Otilia sat in silence, trying to absorb all that the old sage had said. After hearing Penetinos' story, she could vaguely recall seeing some mention of strange Kishite vases in the back of some book of poems that she had read as a girl.
“But what does that have to do with specimens?”
“Ah yes! I told you that they could not find the stone that these were made from, yes?”
Otilia nodded.
“While I was wrong! They did find the stone here on the southern shores of Kishetal. They call it nightstone; it is black and smooth, almost like obsidian, but unable to hold a cutting edge, and it doesn’t reflect light. In our day, we have only ever found it in small pieces, no bigger than my fist, and they have found them nowhere else in all of Kobani. Some people think that it comes from deep in the depths and that those small pieces are merely what the tides are able to cough up. There are all sorts of stories as to what its origin could be. Some people suggest that they could be coughed up by some sort of underwater volcano; can you imagine that? Some people think that it might not truly be a stone at all but instead might be some sort of metal.

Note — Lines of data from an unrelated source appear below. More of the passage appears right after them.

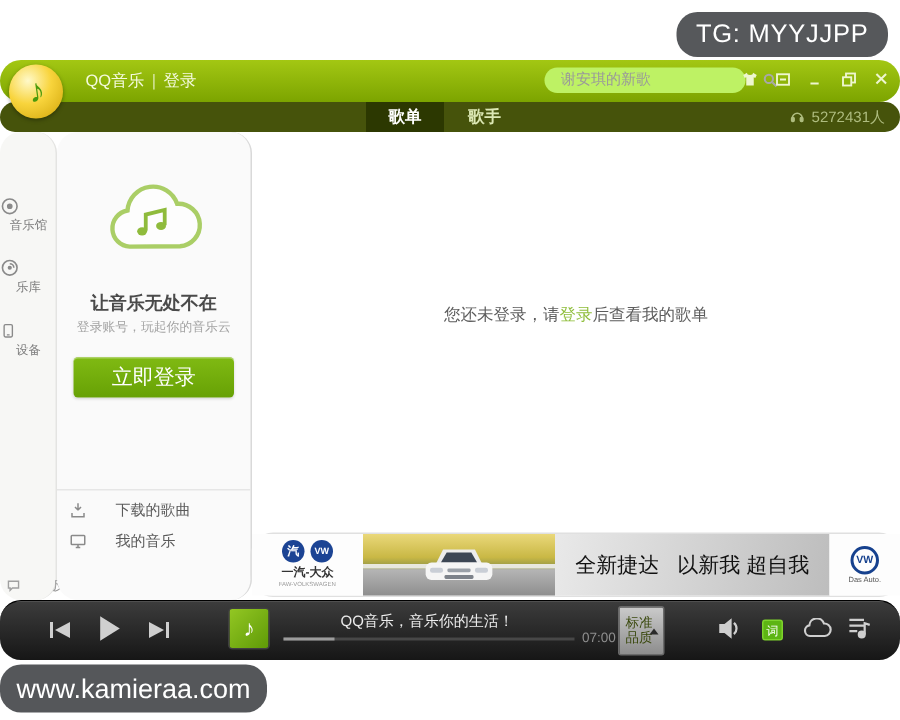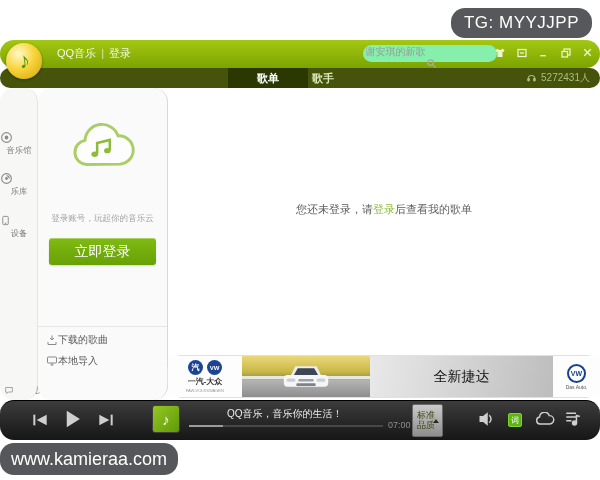--- a/index.html
+++ b/index.html
@@ -24,8 +24,8 @@
   .tb-title{left:57px;top:46px;font-size:11px;color:#f4fadd;}
   .tb-title .sep{margin:0 5px;color:#d9e8a8;}
   .tb-login{cursor:pointer;}
-  .searchbox{left:363px;top:45px;width:134px;height:17px;background:#86efac;border-radius:9px;
-             display:flex;align-items:center;padding:0 6px 0 9px;box-sizing:border-box;flex-direction:column;}
+  .searchbox{left:363px;top:45px;width:134px;height:17px;background:#bef264;border-radius:9px;
+             display:flex;align-items:center;padding:0 6px 0 9px;box-sizing:border-box;}
   .searchbox input{flex:1;border:none;outline:none;font-size:10px;color:#555;background:transparent;
                    font-family:"Liberation Sans","DejaVu Sans",sans-serif;}
   .searchbox input::placeholder{color:#9a9a9a;}

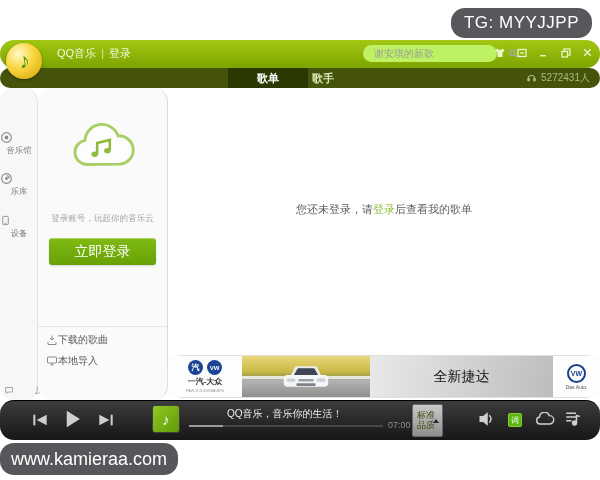--- a/index.html
+++ b/index.html
@@ -37,7 +37,7 @@
   .tab{position:absolute;top:0;height:20px;line-height:20px;text-align:center;
        font-size:11px;font-weight:bold;color:#dce8b4;cursor:pointer;}
   .tab.active{background:#2c3801;color:#fff;}
-  .tab-songlist{left:228px;width:80px;}
+  .tab-songlist{left:244px;width:52px;}
   .tab-singer{left:299px;width:48px;}
   .tab-allsongs{left:352px;width:66px;}
   .listeners{position:absolute;right:10px;top:0;height:20px;display:flex;align-items:center;gap:4px;

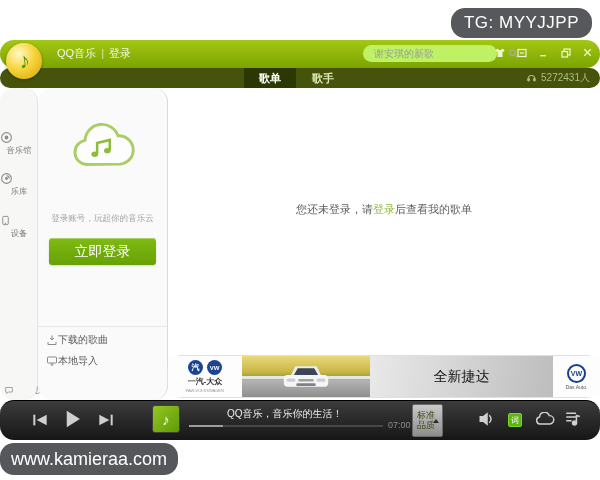--- a/index.html
+++ b/index.html
@@ -243,6 +243,7 @@
       <ellipse cx="40.5" cy="32.8" rx="3.4" ry="2.8" fill="#8fbb3c"></ellipse>
     </svg>
   </div>
+  <div class="panel-slogan">让音乐无处不在</div>
   <div class="panel-hint">登录账号，玩起你的音乐云</div>
   <button class="login-btn">立即登录</button>
   <div class="panel-div"></div>

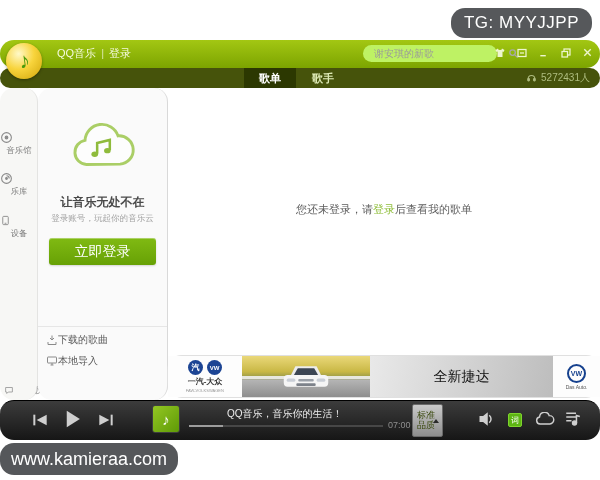--- a/index.html
+++ b/index.html
@@ -69,7 +69,7 @@
              box-shadow:inset 0 1px 0 rgba(255,255,255,.35),0 1px 2px rgba(0,0,0,.15);
              font-family:"Liberation Sans","DejaVu Sans",sans-serif;}
   .panel-div{position:absolute;left:0;top:238px;width:100%;height:1px;background:#e6e6e6;}
-  .panel-row{position:absolute;left:8px;display:flex;align-items:center;gap:0;
+  .panel-row{position:absolute;left:8px;display:flex;align-items:center;gap:19px;
              font-size:10px;color:#5a5a5a;cursor:pointer;}
   .panel-row .pic{width:12px;height:12px;color:#8a8a8a;}
   .row-dl{top:245px;}

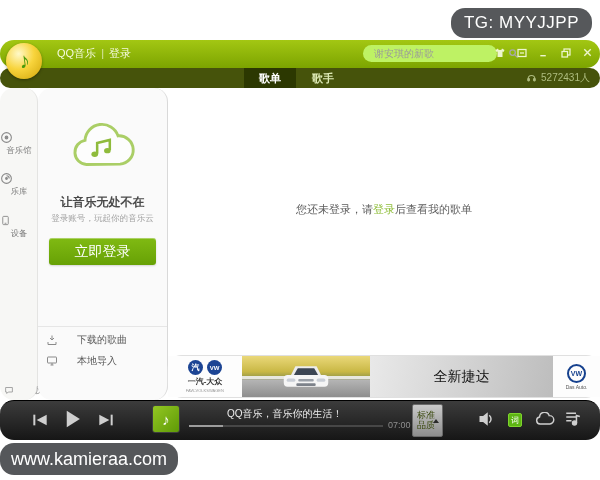--- a/index.html
+++ b/index.html
@@ -263,7 +263,7 @@
           <path d="M9 20h6M12 16v4"></path>
       </svg>
     </span>
-    <span>本地导入</span>
+    <span>我的音乐</span>
   </div>
 </div>
 

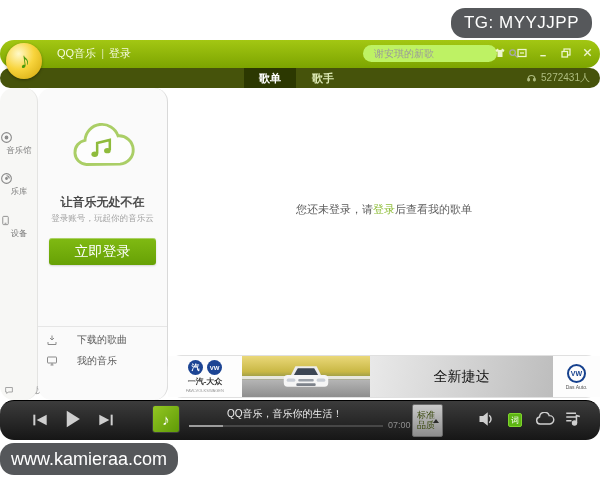--- a/index.html
+++ b/index.html
@@ -298,6 +298,7 @@
   </div>
   <div class="ad-slogan">
     <span>全新捷达</span>
+    <span>以新我 超自我</span>
   </div>
   <div class="ad-vw">
     <div class="vw-circle">VW</div>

I once read of a Baalkic sage who thought the stone came from the moon.” He chuckled. “Moon, volcano, strange metal; the real question is, how did the Rechiru get pieces big enough to make their vases, hmm?”
“I don’t know.” Otilia said with a bemused smile. “Exactly! No one does! We also don’t know why lesser spirits seem to love it so much. It is magic like a dragonclot or ri-stone, but unlike those stones, it doesn't release magic of any sort. Theoretically, you could make an entire home out of it. You see, it doesn’t produce mutations or affect nearby plants and animals like most kinds of magical stones or materials would. Some people have compared it to Arkodian Bronze in that sense, except that it is useless for tool making. Try and melt it down, and it melts away like ice in a furnace. Try to hammer it into shape, and it shatters like cheap pottery! The only way to shape it is with a chisel and a very steady hand. Entire tomes have been penned just trying to understand those vases and the stones that they are made from.
Now, I haven’t had the chance to see the vases yet. I've wanted to since I was a boy. But now I'm here, and perhaps I can convince Narul to carry me there since they are so close to us now, assuming my health permits it. But until then, I would love the opportunity to study the stone myself; perhaps in doing so, I can find something that my predecessors did not.” They were interrupted by the approach of Istek, still dripping, his arms filled with dozens of stones. He smiled first at Otilia and then at Penetinos.
“Are any of these what you’re looking for, old man?”